**Recorded data**
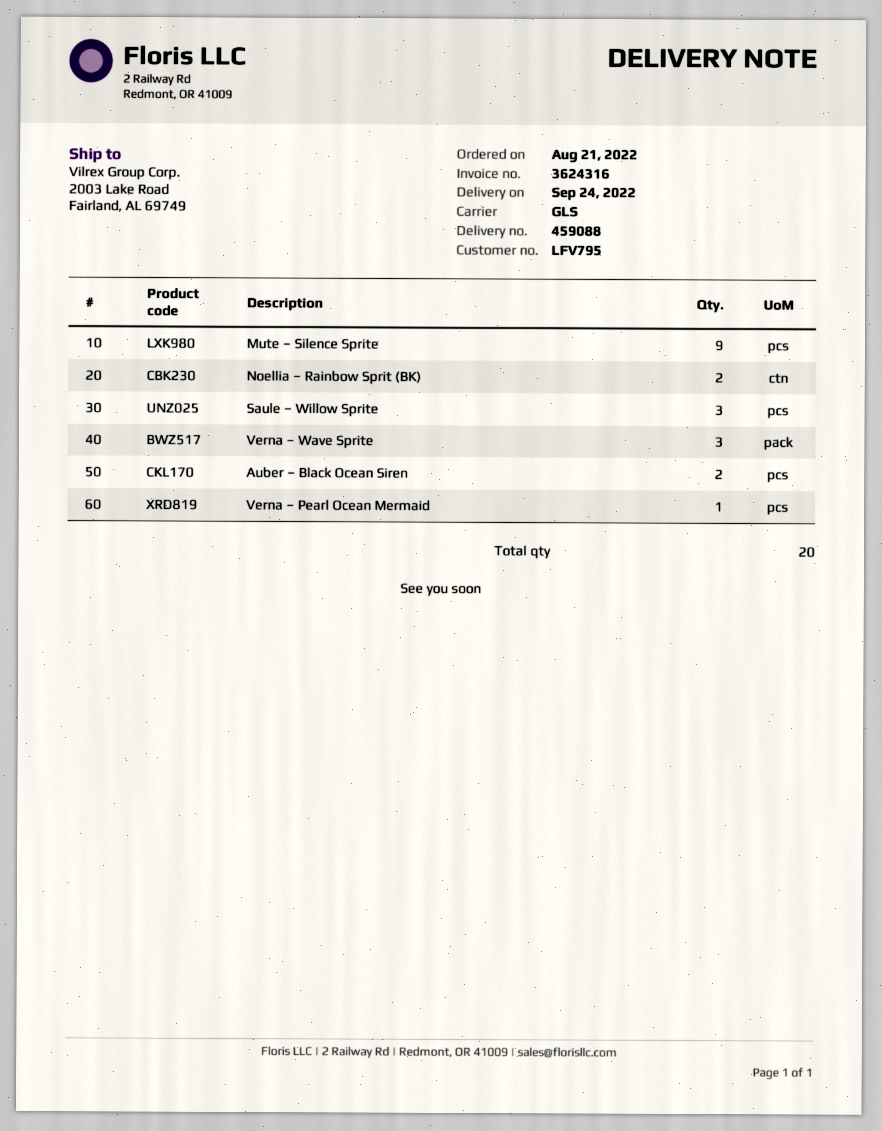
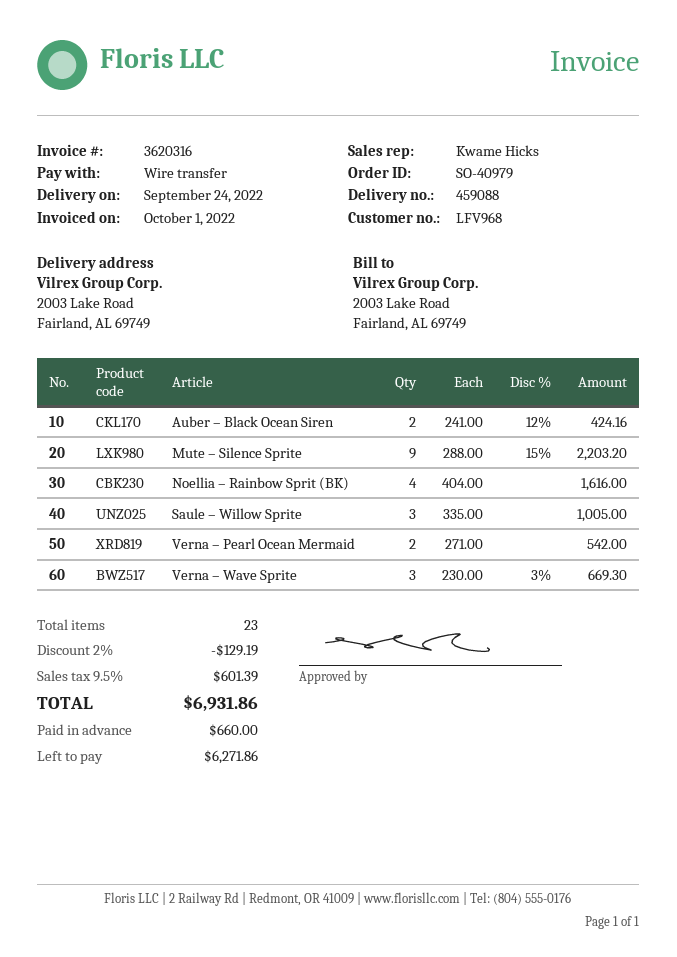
invoice number: 3624316 -> 3620316
customer number: LFV795 -> LFV968
Noellia – Rainbow Sprit (BK): 2 -> 4
Verna – Pearl Ocean Mermaid: 1 -> 2
total quantity: 20 -> 23

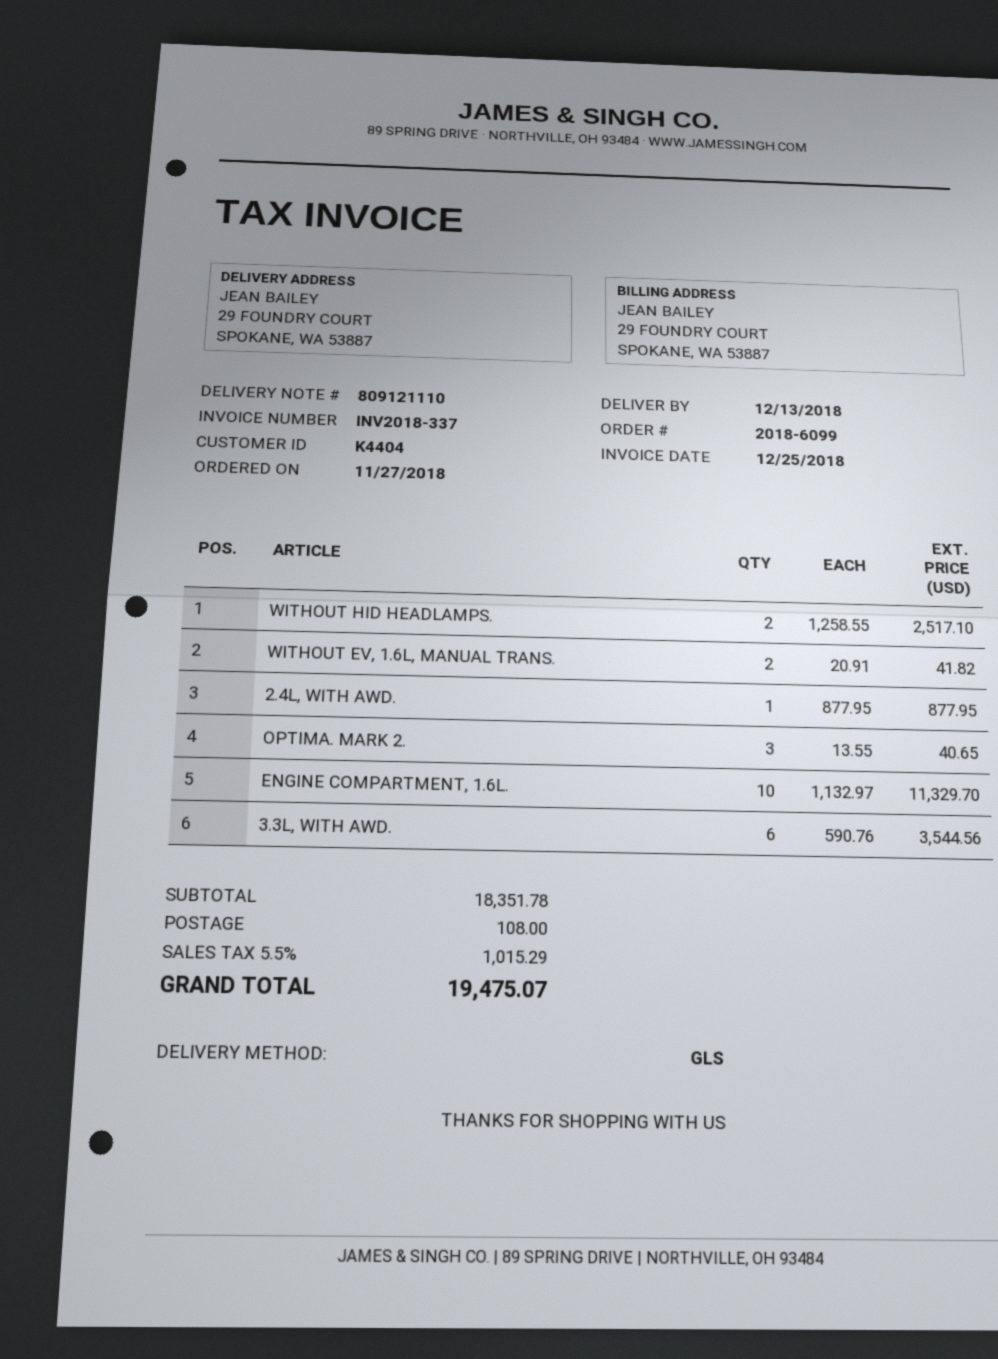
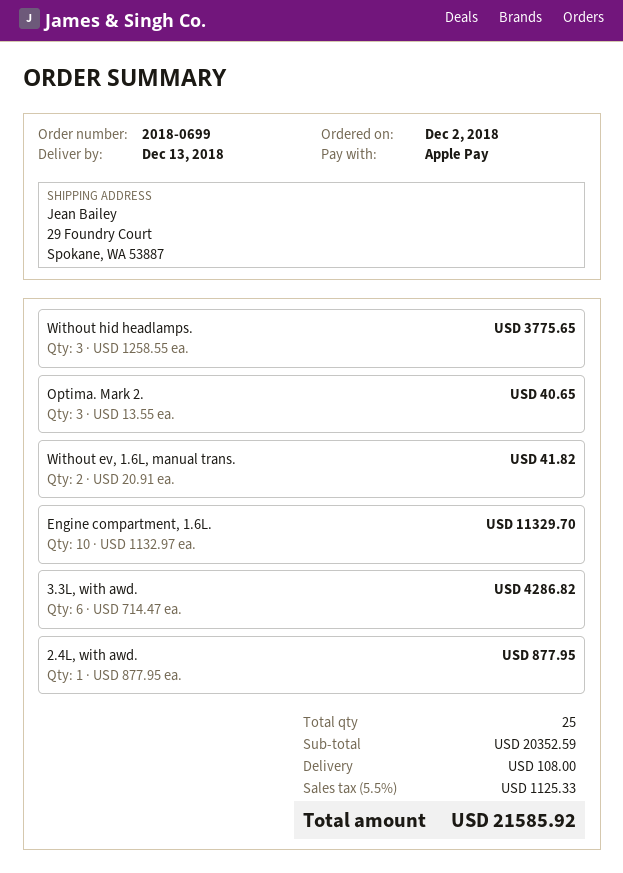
order number: 2018-6099 -> 2018-0699
order date: 2018-11-27 -> 2018-12-02
WITHOUT HID HEADLAMPS.: 2 x 1258.55 = 2517.10 -> 3 x 1258.55 = 3775.65
3.3L, WITH AWD.: 6 x 590.76 = 3544.56 -> 6 x 714.47 = 4286.82
subtotal: 18351.78 -> 20352.59
tax: 5.5% = 1015.29 -> 5.5% = 1125.33
total: 19475.07 -> 21585.92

**Problem details**
Print, exactly as they appear above, the lines running from the one with "3.3L, WITH AWD.: 6" through the final line.

**Solved exercise**
3.3L, WITH AWD.: 6 x 590.76 = 3544.56 -> 6 x 714.47 = 4286.82
subtotal: 18351.78 -> 20352.59
tax: 5.5% = 1015.29 -> 5.5% = 1125.33
total: 19475.07 -> 21585.92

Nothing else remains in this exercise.